Has the P2P halo slipped?
For the past few years it has seemed like P2P lenders could do no wrong. Seen as the feisty challengers to the allegedly ineffective and self-serving banking giants, these champions of the honest and hardworking SME were going to revolutionise the way businesses were funded.
Yet revolutions seldom work out the way idealists hope. So where are we now with P2P? There has certainly been an increase in scepticism following the Lending Club fiasco last year, but is this a reason to abandon faith in the model and return to business lending controlled by banking brands that we are all comfortable with? But then there’s the fact that the model itself has changed – and why you’ll hear “direct” or “marketplace lending” more than you’ll hear “P2P” these days. Is this a burst bubble, or is it just the new kid growing up and making some waves?
Treading carefully
A look at some headline numbers from Funding Circle, the most well known in the SME lending P2P space, is telling. It operates a pooling system where a retail investor lends to a portfolio of, typically, 100 businesses, with no more than 1 per cent exposure to any one loan. Given average SME default rates, this is a significant risk mitigation tool. And when you overlay this with risk banding, quality underwriting and proactive arrears management and collection, it becomes a pretty tightly controlled environment. The upshot is that investors have received a 7.1 per cent return after fees and bad debts.
That is a good return and predictable. It is not risk-free, but in an Innovative Finance Isa it’s tax-free too. Compare that to the average cash Isa (2-ish per cent?), and I know which one I would rather have.
Nevertheless, the head of the Financial Conduct Authority (FCA) Andrew Bailey has said that he’s “pretty worried” about some aspects of the P2P market. Speaking to the Treasury select Committee, he was referring to attempts by some platforms to draw direct comparisons between their offerings and the returns from bank deposit accounts – implying that the two products are comparable, when they are not.
Banks’ relationships with customers are based on a deposit contract, where the bank holds capital reserves that amount to a fraction of its deposit liabilities. While some P2P platforms have provision funds, which are intended to perform the same function, there is a blurring around capital protection: this money could be lent out and used to achieve maturity transformation.
Bailey’s caution should be taken as a warning. While the concept and principles of P2P have political and regulatory recognition, behaviours that are seen to be misleading investors will not be tolerated. Absolute transparency about risk, return and redress are essential if the sector wishes to avoid damaging itself. Moreover, while banks exist under increasing levels of scrutiny, platforms can currently operate under lighter regulation.

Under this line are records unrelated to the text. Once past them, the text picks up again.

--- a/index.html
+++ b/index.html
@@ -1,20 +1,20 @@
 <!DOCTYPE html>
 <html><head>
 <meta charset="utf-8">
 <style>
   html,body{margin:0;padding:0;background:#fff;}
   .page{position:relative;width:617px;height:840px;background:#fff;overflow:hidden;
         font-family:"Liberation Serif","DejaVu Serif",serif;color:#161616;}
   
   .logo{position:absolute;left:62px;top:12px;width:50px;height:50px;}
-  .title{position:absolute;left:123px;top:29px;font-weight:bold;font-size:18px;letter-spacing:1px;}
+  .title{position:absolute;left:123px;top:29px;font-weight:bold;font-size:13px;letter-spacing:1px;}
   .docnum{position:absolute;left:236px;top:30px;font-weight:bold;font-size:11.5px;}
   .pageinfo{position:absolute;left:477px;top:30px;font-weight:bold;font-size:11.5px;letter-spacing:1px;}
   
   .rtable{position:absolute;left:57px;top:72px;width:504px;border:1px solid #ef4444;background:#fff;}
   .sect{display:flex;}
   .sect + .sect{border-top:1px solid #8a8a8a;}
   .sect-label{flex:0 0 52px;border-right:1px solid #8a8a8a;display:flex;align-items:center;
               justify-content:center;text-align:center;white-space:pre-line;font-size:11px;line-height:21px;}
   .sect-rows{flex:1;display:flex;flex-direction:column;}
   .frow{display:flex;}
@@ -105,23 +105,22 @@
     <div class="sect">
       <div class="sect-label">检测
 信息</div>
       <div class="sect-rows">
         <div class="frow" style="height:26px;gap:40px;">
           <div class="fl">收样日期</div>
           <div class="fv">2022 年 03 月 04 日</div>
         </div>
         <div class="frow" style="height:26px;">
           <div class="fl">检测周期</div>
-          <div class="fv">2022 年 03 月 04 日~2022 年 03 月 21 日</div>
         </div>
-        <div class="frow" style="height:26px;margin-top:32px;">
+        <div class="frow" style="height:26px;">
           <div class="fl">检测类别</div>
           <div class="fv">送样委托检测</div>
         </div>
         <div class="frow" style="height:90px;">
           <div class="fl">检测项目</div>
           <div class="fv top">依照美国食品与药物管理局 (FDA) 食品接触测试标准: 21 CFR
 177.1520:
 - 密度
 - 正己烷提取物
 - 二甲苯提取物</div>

So is there really a problem with P2P? I think there is, but not in the investor protection/regulatory space, or in its customer outcomes (which are largely excellent). The problem lies with the business model itself.
Despite eye-watering marketing budgets, the significant breakthrough to profitability still remains elusive. For the majority of P2P platforms the cost of acquiring a new piece of business is greater than the lifetime value of the deal, and that’s before you take overheads into account.
The key issue to overcome – and it’s pretty unfashionable to say it – is the dearth of quality new customers. For the overwhelming majority of SMEs, their bank is still the first place they go for funding. And as the banks re-enter the market, the rejected scraps the alternative funders have been living off will become more meagre, and some business model assumptions will begin to look pretty optimistic.
For the really big boys, like Funding Circle, this is unlikely to be an issue – they have been astute in cultivating strategic relationships with banks, for whom they are almost another product line. But for other, smaller players, I think it’s going to be fantastically hard and expensive to win credible market share profitably.